TT has not been isolated from breast milk. There is no evidence that breast milk from women receiving this product is harmful to infants. 19

Pediatric Use

The safety and effectiveness of Tetanus Toxoid Adsorbed in children below the age of 6 weeks have not been established (see DOSAGE AND ADMINISTRATION ).
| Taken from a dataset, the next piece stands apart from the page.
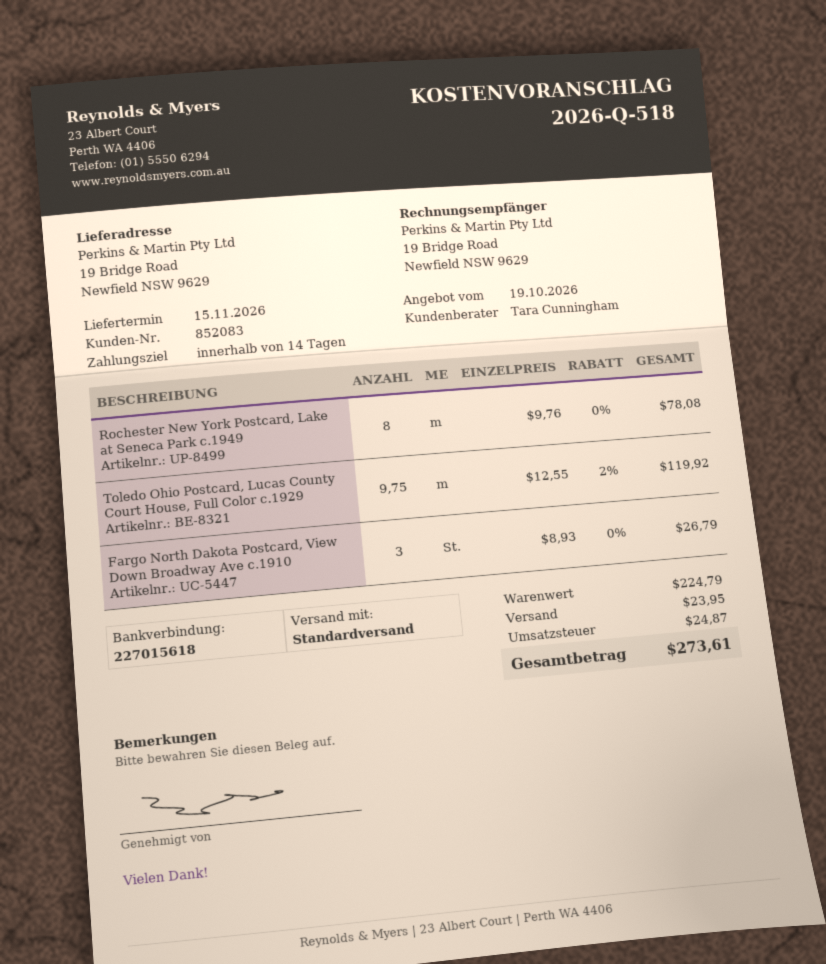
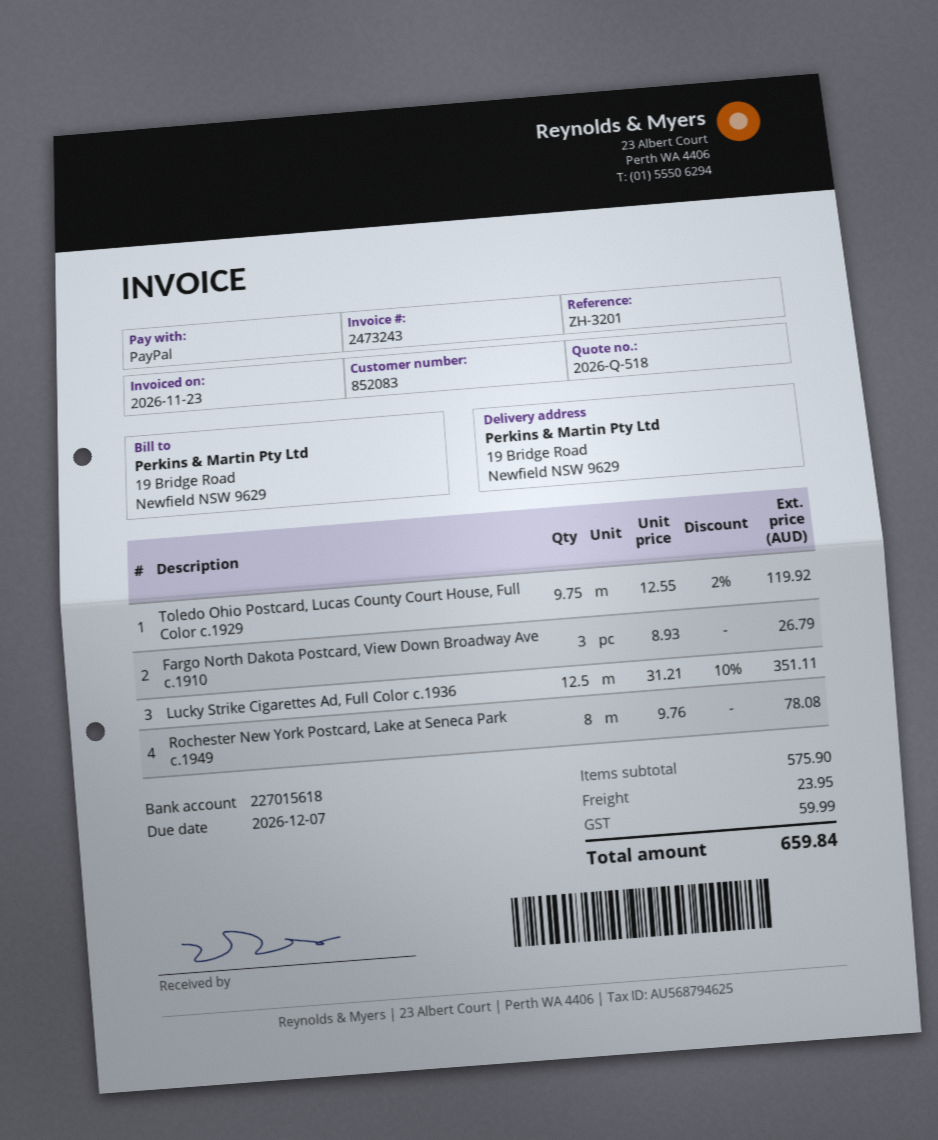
Lucky Strike Cigarettes Ad, Full Color c.1936: none -> 12.5 x 31.21 - 10% = 351.11
subtotal: 224.79 -> 575.90
tax: 24.87 -> 59.99
total: 273.61 -> 659.84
For either primary or booster immunization against tetanus disease in children less than 7 years of age, the use of Diphtheria and Tetanus Toxoids Adsorbed and Acellular Pertussis Vaccine (DTaP) is recommended. 5

Geriatric Use

The response to immunization with tetanus toxoid has been demonstrated to be slower, of lower magnitude, and decreased duration in geriatric patients. A group of 17 geriatric subjects (mean age 70.6 ± 4.0 years) exhibited significantly lower antibody titers for up to 12 months after an injection of tetanus toxoid as compared to a group of 20 young subjects (mean age 31.3 ± 6.5 years). 20,21 In another study, subjects aged 65 to 84 years who received 5 Lf of adsorbed tetanus toxoid showed a decreased IgG antibody production as compared to adults aged 25 to 34 years. 22 In these clinical studies adequate protection was achieved in geriatric patients. 21,23,24

In a study of 161 nursing home residents, mean age 77 years, minor pain and/or tenderness at the injection site was reported by 9% of the patients and no systemic reactions were reported after a dose of tetanus and diphtheria toxoids (Td). Because patients were not examined for reactions and 23 vaccinated patients had decreased awareness and poor communication skills, the actual incidence of reactions may be higher. 25 The ACIP recommends that persons age 50 and over receive a Td booster every 10 years as part of routine health maintenance. 26

ADVERSE REACTIONS

Local reactions, such as erythema, induration and tenderness, are common after the administration of TT. 27,28 With vaccines in general, it is not uncommon for patients to note within 48 to 72 hours at or around the injection site the following minor reactions: edema, pain or tenderness; redness, inflammation or skin discoloration; mass or induration; or local hypersensitivity. Such local reactions are usually self-limiting and require no therapy. As with other aluminum-containing vaccines, a nodule may occasionally be palpable at the injection site for several weeks following injection. 29 Sterile abscess formation or subcutaneous atrophy at the injection site may also occur.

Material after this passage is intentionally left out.